Material for this exercise:

○ ○ ○ ○

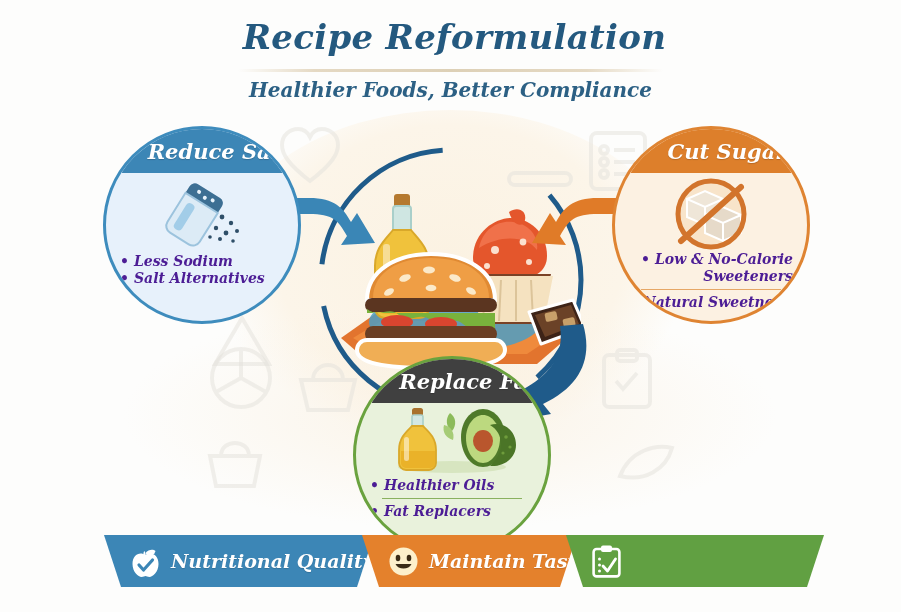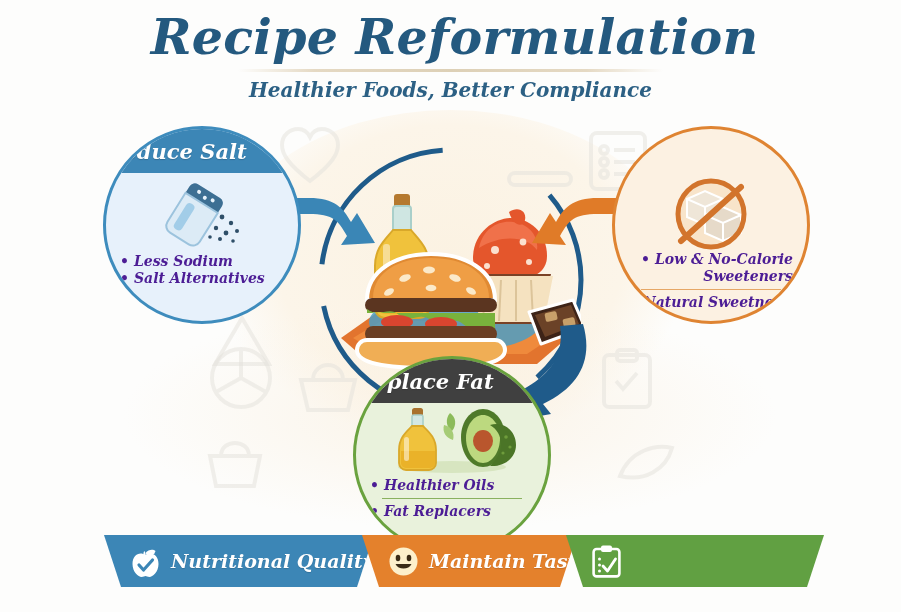--- a/index.html
+++ b/index.html
@@ -22,42 +22,42 @@
     position:absolute;left:120px;top:300px;width:660px;height:230px;
     background:radial-gradient(ellipse at 50% 50%, rgba(250,240,224,.75) 0%, rgba(252,246,236,0) 70%);
     border-radius:50%;
   }
 
   
   .title-wrap{position:absolute;left:0;top:8px;width:901px;text-align:center;}
   .title{
     font-family:"DejaVu Serif","Liberation Serif",serif;
     font-style:italic;font-weight:bold;
-    font-size:49px;line-height:58px;color:#24597f;letter-spacing:.3px;padding-left:8px;
+    font-size:34px;line-height:58px;color:#24597f;letter-spacing:.3px;padding-left:8px;
   }
   .title-rule{
     width:425px;height:3px;margin:3px auto 0 auto;
     background:linear-gradient(to right,rgba(226,214,190,0) 0%,#e5d9c3 18%,#ddd0b6 50%,#e5d9c3 82%,rgba(226,214,190,0) 100%);
   }
   .subtitle{
     font-family:"DejaVu Serif","Liberation Serif",serif;
     font-style:italic;font-weight:bold;
     font-size:20px;line-height:30px;color:#2c6084;margin-top:3px;
   }
 
   
   #centerwrap{position:absolute;left:311px;top:140px;width:280px;height:280px;}
   #centerwrap svg{position:absolute;left:0;top:0;}
   .food{position:absolute;}
 
   
   .pillar{position:absolute;border-radius:50%;overflow:hidden;}
   .pillar .band{
-    position:absolute;left:0;top:0;width:100%;height:44px;
-    display:flex;align-items:center;justify-content:flex-start;
+    position:absolute;left:16px;top:0;width:100%;height:44px;
+    display:flex;align-items:center;justify-content:center;
   }
   .pillar .band span{
     font-family:"DejaVu Serif","Liberation Serif",serif;
     font-style:italic;font-weight:bold;font-size:21px;color:#ffffff;
     text-shadow:0 1px 1px rgba(0,0,0,.18);
   }
   .pillar .icon{position:absolute;left:0;width:100%;display:flex;justify-content:center;}
   .pillar .bullets{
     position:absolute;left:0;width:100%;padding:0 14px;box-sizing:border-box;
   }
@@ -265,20 +265,23 @@
         </g>
       </svg>
     </div>
     <div class="bullets" style="top:124px;">
       <div class="bullet"><span class="dot">•</span><span>Less Sodium</span></div>
       <div class="bullet"><span class="dot">•</span><span>Salt Alternatives</span></div>
     </div>
   </div>
 
   <div class="pillar" id="p-sugar">
+    <div class="band">
+      <span>Cut Sugar</span>
+    </div>
     <div class="icon" style="top:48px;">
       <svg width="80" height="74" viewBox="0 0 80 74">
         <circle cx="40" cy="37" r="34" fill="#f3d7b2" opacity=".5"></circle>
         <g stroke="#fff" stroke-width="2">
           <path d="M16 22 l18 -8 l18 8 l0 18 l-18 8 l-18 -8Z" fill="#efe6d8"></path>
           <path d="M16 22 l18 8 l18 -8" fill="none"></path>
           <path d="M34 30 v18" fill="none"></path>
           <path d="M34 38 l18 -8 l18 8 l0 18 l-18 8 l-18 -8Z" fill="#e6dac9"></path>
           <path d="M34 38 l18 8 l18 -8" fill="none"></path>
           <path d="M52 46 v18" fill="none"></path>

○ ○ ○ ○

Reproduce the whole of the data, word for word, and omit its pictures.

Answer section:
--- a/index.html
+++ b/index.html
@@ -22,42 +22,42 @@
     position:absolute;left:120px;top:300px;width:660px;height:230px;
     background:radial-gradient(ellipse at 50% 50%, rgba(250,240,224,.75) 0%, rgba(252,246,236,0) 70%);
     border-radius:50%;
   }
 
   
   .title-wrap{position:absolute;left:0;top:8px;width:901px;text-align:center;}
   .title{
     font-family:"DejaVu Serif","Liberation Serif",serif;
     font-style:italic;font-weight:bold;
-    font-size:49px;line-height:58px;color:#24597f;letter-spacing:.3px;padding-left:8px;
+    font-size:34px;line-height:58px;color:#24597f;letter-spacing:.3px;padding-left:8px;
   }
   .title-rule{
     width:425px;height:3px;margin:3px auto 0 auto;
     background:linear-gradient(to right,rgba(226,214,190,0) 0%,#e5d9c3 18%,#ddd0b6 50%,#e5d9c3 82%,rgba(226,214,190,0) 100%);
   }
   .subtitle{
     font-family:"DejaVu Serif","Liberation Serif",serif;
     font-style:italic;font-weight:bold;
     font-size:20px;line-height:30px;color:#2c6084;margin-top:3px;
   }
 
   
   #centerwrap{position:absolute;left:311px;top:140px;width:280px;height:280px;}
   #centerwrap svg{position:absolute;left:0;top:0;}
   .food{position:absolute;}
 
   
   .pillar{position:absolute;border-radius:50%;overflow:hidden;}
   .pillar .band{
-    position:absolute;left:0;top:0;width:100%;height:44px;
-    display:flex;align-items:center;justify-content:flex-start;
+    position:absolute;left:16px;top:0;width:100%;height:44px;
+    display:flex;align-items:center;justify-content:center;
   }
   .pillar .band span{
     font-family:"DejaVu Serif","Liberation Serif",serif;
     font-style:italic;font-weight:bold;font-size:21px;color:#ffffff;
     text-shadow:0 1px 1px rgba(0,0,0,.18);
   }
   .pillar .icon{position:absolute;left:0;width:100%;display:flex;justify-content:center;}
   .pillar .bullets{
     position:absolute;left:0;width:100%;padding:0 14px;box-sizing:border-box;
   }
@@ -265,20 +265,23 @@
         </g>
       </svg>
     </div>
     <div class="bullets" style="top:124px;">
       <div class="bullet"><span class="dot">•</span><span>Less Sodium</span></div>
       <div class="bullet"><span class="dot">•</span><span>Salt Alternatives</span></div>
     </div>
   </div>
 
   <div class="pillar" id="p-sugar">
+    <div class="band">
+      <span>Cut Sugar</span>
+    </div>
     <div class="icon" style="top:48px;">
       <svg width="80" height="74" viewBox="0 0 80 74">
         <circle cx="40" cy="37" r="34" fill="#f3d7b2" opacity=".5"></circle>
         <g stroke="#fff" stroke-width="2">
           <path d="M16 22 l18 -8 l18 8 l0 18 l-18 8 l-18 -8Z" fill="#efe6d8"></path>
           <path d="M16 22 l18 8 l18 -8" fill="none"></path>
           <path d="M34 30 v18" fill="none"></path>
           <path d="M34 38 l18 -8 l18 8 l0 18 l-18 8 l-18 -8Z" fill="#e6dac9"></path>
           <path d="M34 38 l18 8 l18 -8" fill="none"></path>
           <path d="M52 46 v18" fill="none"></path>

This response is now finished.